_PROBLEM TO SOLVE_: Copy each line below in which the string "footer" occurs.

---------- INPUT MATERIAL

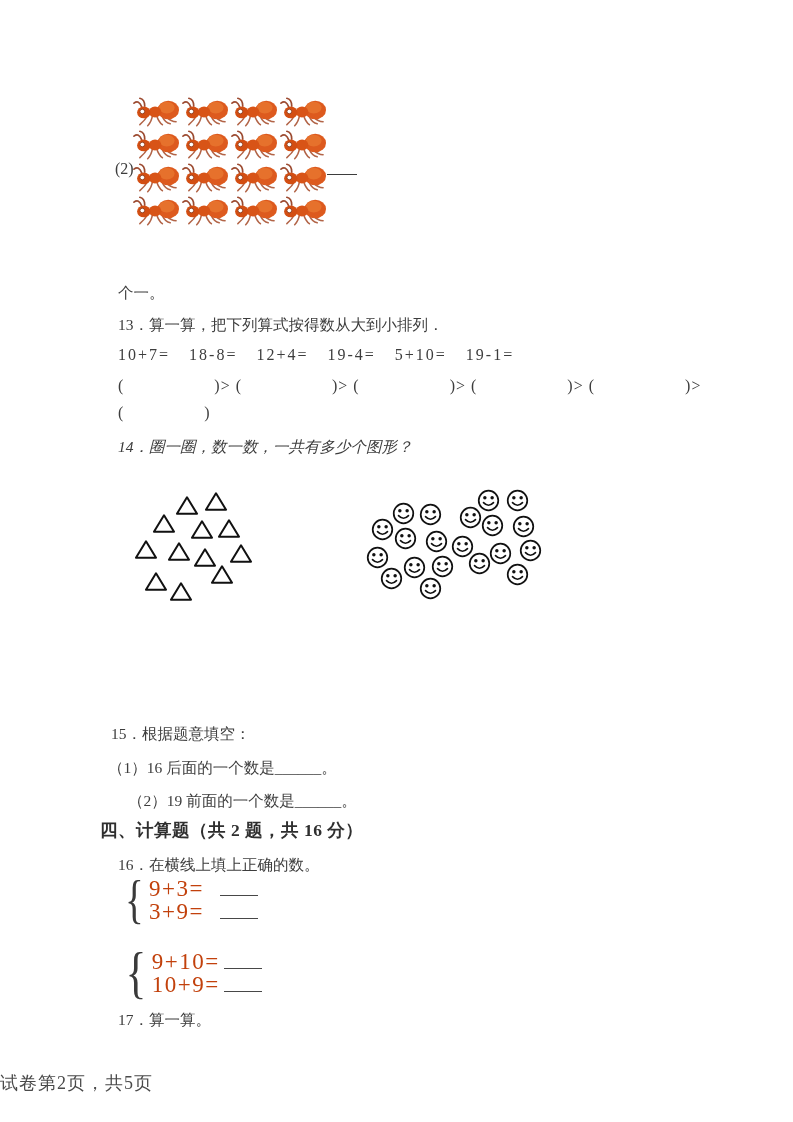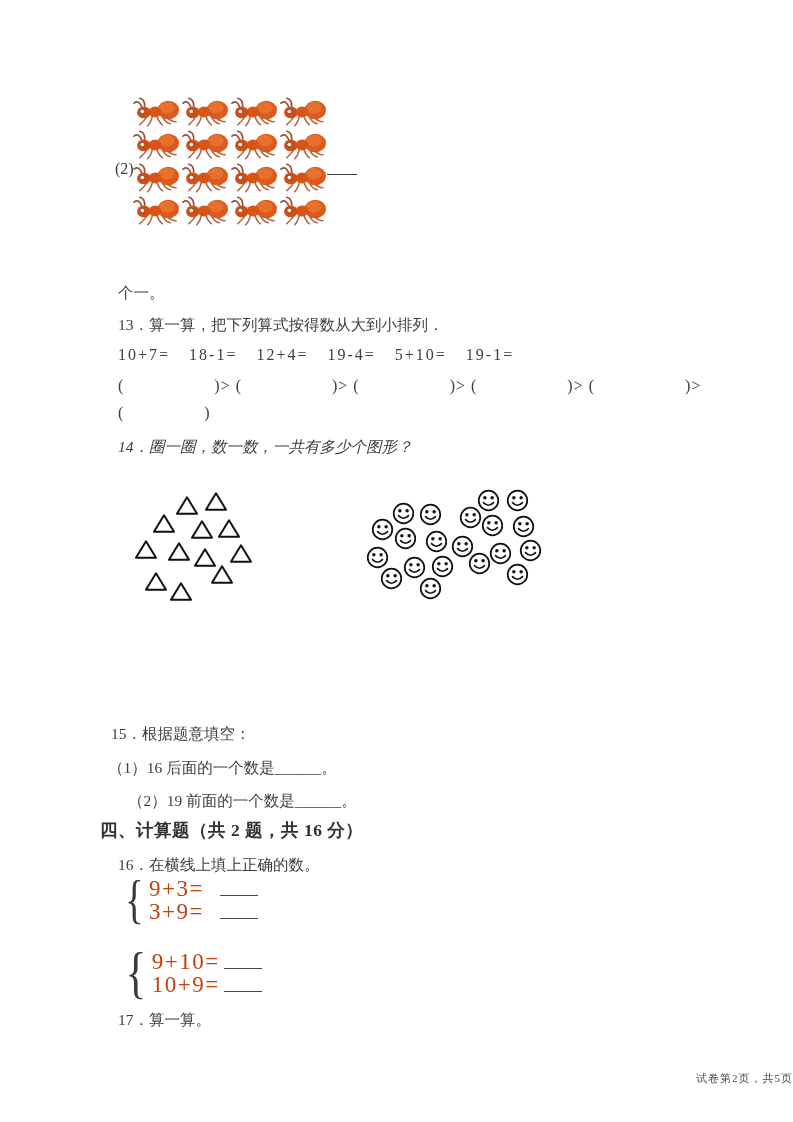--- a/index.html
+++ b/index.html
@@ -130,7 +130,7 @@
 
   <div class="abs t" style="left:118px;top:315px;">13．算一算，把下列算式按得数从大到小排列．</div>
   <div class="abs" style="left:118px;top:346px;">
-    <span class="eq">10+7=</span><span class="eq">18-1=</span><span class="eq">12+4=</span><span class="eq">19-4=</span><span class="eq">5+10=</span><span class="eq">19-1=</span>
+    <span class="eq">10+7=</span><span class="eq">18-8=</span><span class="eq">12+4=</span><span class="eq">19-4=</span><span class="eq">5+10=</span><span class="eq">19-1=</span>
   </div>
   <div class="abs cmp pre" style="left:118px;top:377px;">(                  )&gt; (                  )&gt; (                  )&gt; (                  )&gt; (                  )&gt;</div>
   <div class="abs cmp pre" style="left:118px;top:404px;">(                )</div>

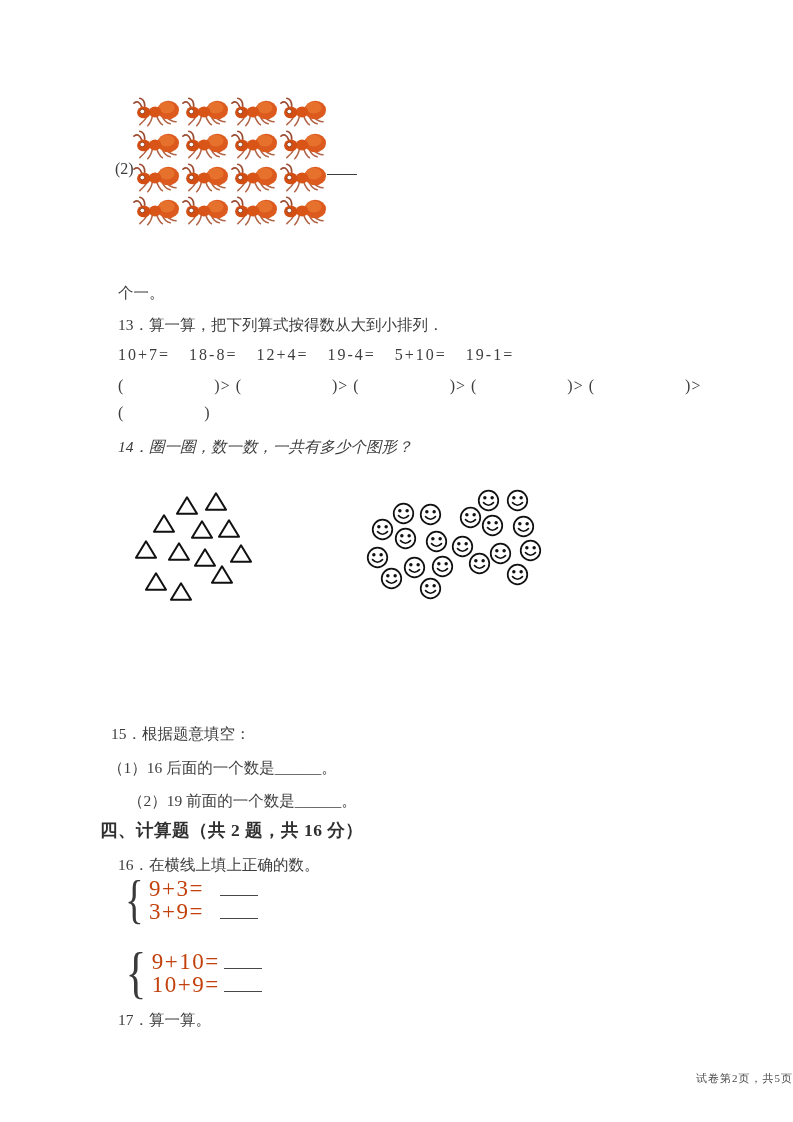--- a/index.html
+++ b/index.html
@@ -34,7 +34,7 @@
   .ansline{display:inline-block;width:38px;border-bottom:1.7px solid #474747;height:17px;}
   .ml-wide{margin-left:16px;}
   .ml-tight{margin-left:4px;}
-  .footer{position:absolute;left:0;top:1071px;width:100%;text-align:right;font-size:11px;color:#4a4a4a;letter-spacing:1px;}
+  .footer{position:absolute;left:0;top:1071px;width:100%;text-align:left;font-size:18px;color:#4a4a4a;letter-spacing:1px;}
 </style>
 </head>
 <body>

--------------------

_EXERCISE RESULT_:
-  .footer{position:absolute;left:0;top:1071px;width:100%;text-align:right;font-size:11px;color:#4a4a4a;letter-spacing:1px;}
+  .footer{position:absolute;left:0;top:1071px;width:100%;text-align:left;font-size:18px;color:#4a4a4a;letter-spacing:1px;}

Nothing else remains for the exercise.